On grief and loss

This is one of those days when my brother keeps coming to mind. I miss him.

You may have experienced loss and know what grief is like. The emotions often come like waves: sometimes mild, with the quiet lapping of warm memories that bring up other memories, which bring up any myriad of feelings, joy mingling with pain.

Sometimes a wave builds and crashes, rolling in and sending me tumbling around in the surf. I come up for air and see recurring questions bob on the surface around me. Hurt and disappointment over some seemingly unanswered prayers prick my feet like sharp stones on the bottom as I try to gain my footing.

Sometimes, it all recedes, and the low tide reveals an empty damp shoreline of emotional weariness and the resulting numbness. Little “what ifs” scutter about like crabs coming out of hiding.

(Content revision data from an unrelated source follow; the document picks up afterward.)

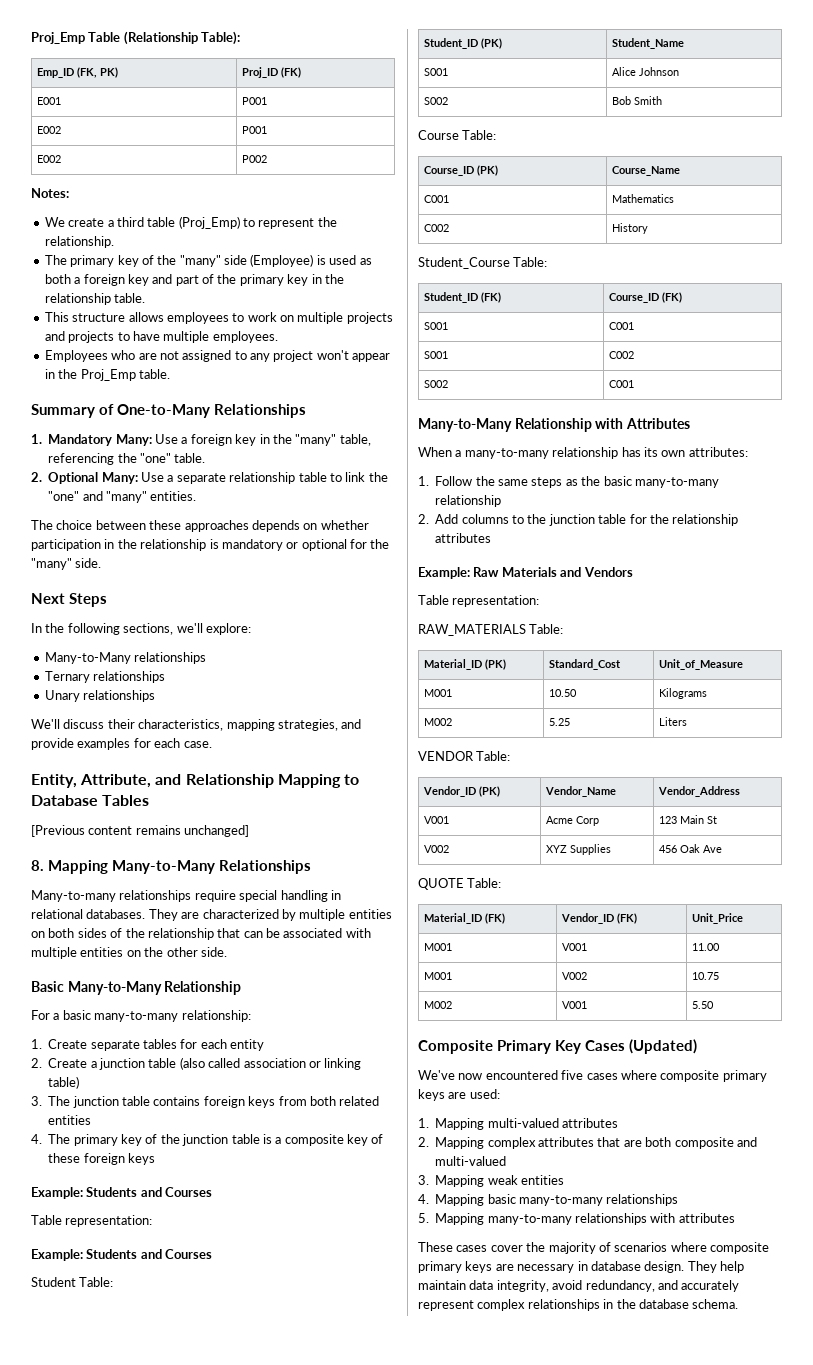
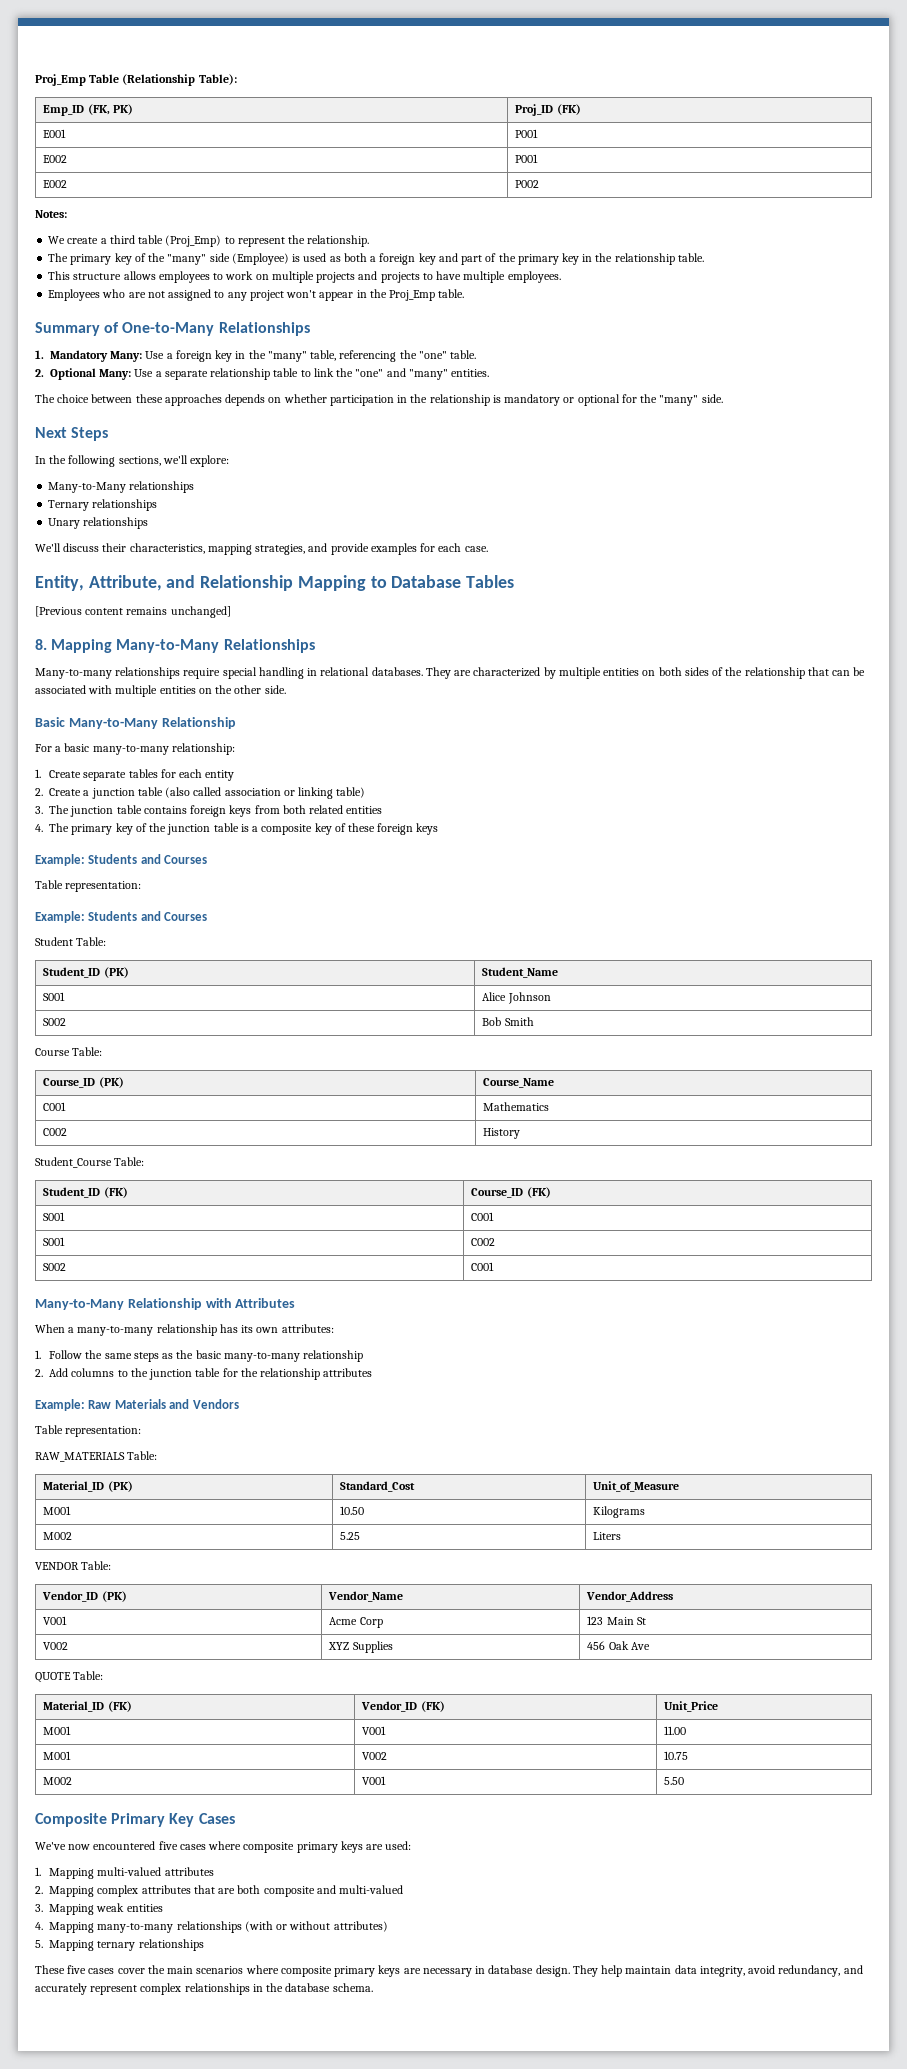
- Composite Primary Key Cases (Updated)
+ Composite Primary Key Cases
- 4. Mapping basic many-to-many relationships
+ 4. Mapping many-to-many relationships (with or without attributes)
- 5. Mapping many-to-many relationships with attributes
+ 5. Mapping ternary relationships
- These cases cover the majority of scenarios where composite primary keys are necessary in database design.
+ These five cases cover the main scenarios where composite primary keys are necessary in database design.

Today, I’m sad that for pretty much the entire 15 months my brother, Jon, battled glioblastoma, we couldn’t really talk with him or have him talk to us because his brain couldn’t process speech or clear thoughts like before. I wanted desperately to sit with him and ask how he was feeling or if he was afraid or how his heart and soul were doing.

We did try to encourage him, pray with him and for him. I believe he received a lot of that. He was able to convey to us in his cryptic, not-quite-the-right-words, almost funny way, that he knew we loved him. One time, he reassured us via Marco Polo that he felt God with him, and that “the Holy Spirit was in all of his parts.” We got a good chuckle out of that keeper of a message.

We had to resort to simplistic communication eventually—hand gestures and emojis toward the end—then unspoken “conversation” like when I bent to hug him on my last visit. I’ll never forget his face as we looked each other in the eye right before I had to leave him for the last time. I felt so clearly our hearts were both aching for a different ending to the story.

I still sometimes feel angry when I think about the agonizing, arduous struggle he (and his family) endured. It is just so unfair. Brain cancer is a cruel disease that robs its victims of the ability to be human, piece by precious piece.

There is no answer to “Why?” But I don’t really expect God to tell me why. I know this world, fragmented and warped by sin, has disease and deterioration that eventually end the physical body’s life. I also believe that there is much more to each person than their human shell – we have an eternal soul.

I’m glad God is okay with questions. He understands our emotions. He is emotional, too. It says in the Gospel of John that when Jesus was standing outside his friend Lazarus’s tomb and witnessed friends and family grieving, He wept along with them. It also says He was “deeply moved” and “disturbed,” which, translated from the original Greek, means “snorting with anger”, “murmuring against” and “troubled.” (John 11:33-38)

Jesus was not just sad that his friend had died. He was angry at death, at the effect sin had in the world God originally created to be perfect and unharmed by evil. Death was not supposed to be in the picture.

I will always wish I could have my brother back and hate that we were robbed by cancer, but I also trust God. I do believe He is good, that He is in control, and ultimately, all will be well. Then, hopefully, I will sit and talk with my brother at last. I’m looking forward to that.